Pentecost – and the coming of the Holy Spirit marks the end of the Christian Easter time and for many the birthday of the church. Looking at the feast I think we often misunderstood the feast as going out and making people Catholics or Protestants or any other denomination. In the times of Covid-19, where we understand how connected the world is we might be able once again to get a hint that this is falling much too short. Going out and proclaiming the gospel is much more than bringing people the Catechism of any church – the message of Pentecost underwriting the Easter gospel is the message of universal love and of universal togetherness; in a sense opening the doors of churches for a universal message: we are part of something much bigger, we are glued together through a cord of love, hope and faith as human mankind – it transcends creed, race and nations and is the underlying factor of our existence.
The Mystics, the Sufis, Kabbalists, the Buddhists and Hindus anyhow understood that oneness is the keyword to understand the world and the universe. The message of unconditional love, of brother- and sisterhood, the message of life’s fulness being much more than walking the earth for a while as a human being is written in capital letters over this feast of Pentecost.

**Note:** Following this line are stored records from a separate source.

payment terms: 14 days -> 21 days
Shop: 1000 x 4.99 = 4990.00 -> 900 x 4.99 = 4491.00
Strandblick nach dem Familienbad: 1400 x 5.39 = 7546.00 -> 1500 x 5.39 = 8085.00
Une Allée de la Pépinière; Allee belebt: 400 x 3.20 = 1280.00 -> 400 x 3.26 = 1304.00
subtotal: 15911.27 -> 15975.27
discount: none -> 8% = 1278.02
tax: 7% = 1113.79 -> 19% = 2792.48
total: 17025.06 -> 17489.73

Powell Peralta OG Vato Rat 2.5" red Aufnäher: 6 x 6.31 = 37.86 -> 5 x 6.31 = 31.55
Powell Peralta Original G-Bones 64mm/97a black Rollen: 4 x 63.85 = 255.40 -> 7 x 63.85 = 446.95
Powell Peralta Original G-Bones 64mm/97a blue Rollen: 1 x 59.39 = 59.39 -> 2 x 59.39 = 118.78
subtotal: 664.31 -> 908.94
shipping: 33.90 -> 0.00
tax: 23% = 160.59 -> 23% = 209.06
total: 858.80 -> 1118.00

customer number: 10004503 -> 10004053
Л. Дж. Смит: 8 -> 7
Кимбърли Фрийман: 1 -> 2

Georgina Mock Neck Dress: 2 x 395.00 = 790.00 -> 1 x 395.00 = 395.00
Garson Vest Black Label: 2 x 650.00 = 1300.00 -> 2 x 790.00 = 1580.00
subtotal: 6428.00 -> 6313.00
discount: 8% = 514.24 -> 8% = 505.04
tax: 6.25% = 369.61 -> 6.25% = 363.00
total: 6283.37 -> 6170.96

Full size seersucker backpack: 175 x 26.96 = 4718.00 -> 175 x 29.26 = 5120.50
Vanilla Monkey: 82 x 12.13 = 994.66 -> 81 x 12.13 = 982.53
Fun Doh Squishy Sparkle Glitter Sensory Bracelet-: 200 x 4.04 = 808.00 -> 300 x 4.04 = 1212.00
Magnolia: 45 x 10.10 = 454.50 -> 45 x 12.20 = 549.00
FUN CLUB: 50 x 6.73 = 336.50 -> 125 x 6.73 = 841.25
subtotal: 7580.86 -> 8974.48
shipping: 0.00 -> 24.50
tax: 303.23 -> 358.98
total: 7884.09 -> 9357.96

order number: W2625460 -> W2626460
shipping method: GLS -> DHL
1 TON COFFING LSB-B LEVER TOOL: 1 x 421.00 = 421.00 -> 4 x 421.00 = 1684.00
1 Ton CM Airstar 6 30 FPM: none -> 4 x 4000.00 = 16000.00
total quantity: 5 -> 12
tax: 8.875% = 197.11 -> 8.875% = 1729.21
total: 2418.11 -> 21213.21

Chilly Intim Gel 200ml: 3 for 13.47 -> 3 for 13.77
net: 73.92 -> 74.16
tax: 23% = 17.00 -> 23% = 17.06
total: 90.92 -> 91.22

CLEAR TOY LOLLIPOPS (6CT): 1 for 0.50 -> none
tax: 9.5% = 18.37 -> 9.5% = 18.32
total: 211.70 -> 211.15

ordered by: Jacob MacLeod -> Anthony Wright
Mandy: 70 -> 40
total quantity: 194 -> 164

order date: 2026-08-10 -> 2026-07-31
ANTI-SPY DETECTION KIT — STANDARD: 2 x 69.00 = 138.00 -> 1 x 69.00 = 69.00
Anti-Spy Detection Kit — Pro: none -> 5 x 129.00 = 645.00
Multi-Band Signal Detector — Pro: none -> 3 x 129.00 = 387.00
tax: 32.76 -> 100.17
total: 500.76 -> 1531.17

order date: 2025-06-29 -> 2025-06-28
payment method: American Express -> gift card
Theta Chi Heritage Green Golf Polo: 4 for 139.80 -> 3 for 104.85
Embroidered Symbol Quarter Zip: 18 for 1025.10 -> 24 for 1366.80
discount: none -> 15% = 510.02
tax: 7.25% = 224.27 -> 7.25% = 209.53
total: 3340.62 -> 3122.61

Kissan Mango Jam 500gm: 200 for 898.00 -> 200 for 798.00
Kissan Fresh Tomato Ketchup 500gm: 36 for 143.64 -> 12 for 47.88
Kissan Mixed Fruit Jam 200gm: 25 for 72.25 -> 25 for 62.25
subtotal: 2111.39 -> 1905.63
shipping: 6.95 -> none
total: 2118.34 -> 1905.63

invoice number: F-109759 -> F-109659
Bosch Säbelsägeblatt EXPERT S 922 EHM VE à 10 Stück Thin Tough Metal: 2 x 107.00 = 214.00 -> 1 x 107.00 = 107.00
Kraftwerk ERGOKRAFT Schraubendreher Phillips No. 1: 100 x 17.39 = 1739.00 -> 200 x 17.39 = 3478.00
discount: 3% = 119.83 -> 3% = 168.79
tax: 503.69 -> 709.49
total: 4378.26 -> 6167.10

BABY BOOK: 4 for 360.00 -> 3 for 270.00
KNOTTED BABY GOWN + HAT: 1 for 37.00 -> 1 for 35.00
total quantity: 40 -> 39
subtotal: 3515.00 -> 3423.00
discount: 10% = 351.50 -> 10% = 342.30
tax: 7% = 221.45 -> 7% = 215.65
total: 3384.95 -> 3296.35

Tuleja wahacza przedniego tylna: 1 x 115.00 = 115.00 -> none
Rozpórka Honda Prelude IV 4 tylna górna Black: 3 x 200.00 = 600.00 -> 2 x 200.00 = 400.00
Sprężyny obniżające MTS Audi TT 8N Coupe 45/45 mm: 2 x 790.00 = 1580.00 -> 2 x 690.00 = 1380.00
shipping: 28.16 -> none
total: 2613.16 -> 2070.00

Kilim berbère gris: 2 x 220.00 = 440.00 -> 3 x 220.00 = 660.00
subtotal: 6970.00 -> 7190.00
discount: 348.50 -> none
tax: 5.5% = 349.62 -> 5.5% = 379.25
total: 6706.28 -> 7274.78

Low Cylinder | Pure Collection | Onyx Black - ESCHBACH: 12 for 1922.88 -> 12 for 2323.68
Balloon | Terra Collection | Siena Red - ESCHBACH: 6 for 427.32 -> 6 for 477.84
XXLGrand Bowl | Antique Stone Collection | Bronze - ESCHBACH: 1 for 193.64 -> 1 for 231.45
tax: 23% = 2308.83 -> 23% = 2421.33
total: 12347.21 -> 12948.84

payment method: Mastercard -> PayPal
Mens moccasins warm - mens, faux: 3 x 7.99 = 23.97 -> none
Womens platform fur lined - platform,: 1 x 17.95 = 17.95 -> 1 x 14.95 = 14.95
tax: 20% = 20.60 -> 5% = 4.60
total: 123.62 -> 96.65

“Now there were staying in Jerusalem God-fearing Jews from every nation under heaven. When they heard this sound, a crowd came together in bewilderment, because each one heard them speaking in his own language. Utterly amazed, they asked: “Are not all these men who are speaking Galileans? Then how is it that each of us hears them in his own native language?Parthians, Medes and Elamites; residents of Mesopotamia, Judea and Cappadocia, Pontus and Asia, Phrygia and Pamphylia, Egypt and the parts of Libya near Cyrene; visitors from Rome (both Jews and converts to Judaism); Cretans and Arabs–we hear them declaring the wonders of God in our own tongues!” Amazed and perplexed, they asked one another, “What does this mean?””
What does it mean?
We are used to defining us by belonging to a creed, to a nation, even to race, to a society, but maybe the double pack of Covid-19 and Pentecost can remind us, that there is only one race in one world; and this human race is being part, not master of a wider world. The brutal and senseless death of Georg Floyd in Minneapolis though the unashamed open action of a white police officer in broad daylight has opened our pentecostal eyes how far we are away to understand the question of one race and a dignity for all. And only if we have taken this very first step of understanding the one race matter, we are able to open up to a sensitivity which allows us to see the fundament of oneness on which all the diversity of societies and religions stand. If we want to really hear each other, if we really want to understand each other, if we really want to touch each other’s life we have to feel our feet grounded firmly on the oneness of the world and the inner connection which exists in the universe.
Every creed, every form of society and every nation, every community remains important as a guiding tool and a place to feel home, but only when the uniqueness is connected to the diversity by the sense of an underlying oneness this world as we know it will have a chance to prosper and develop as a home for all.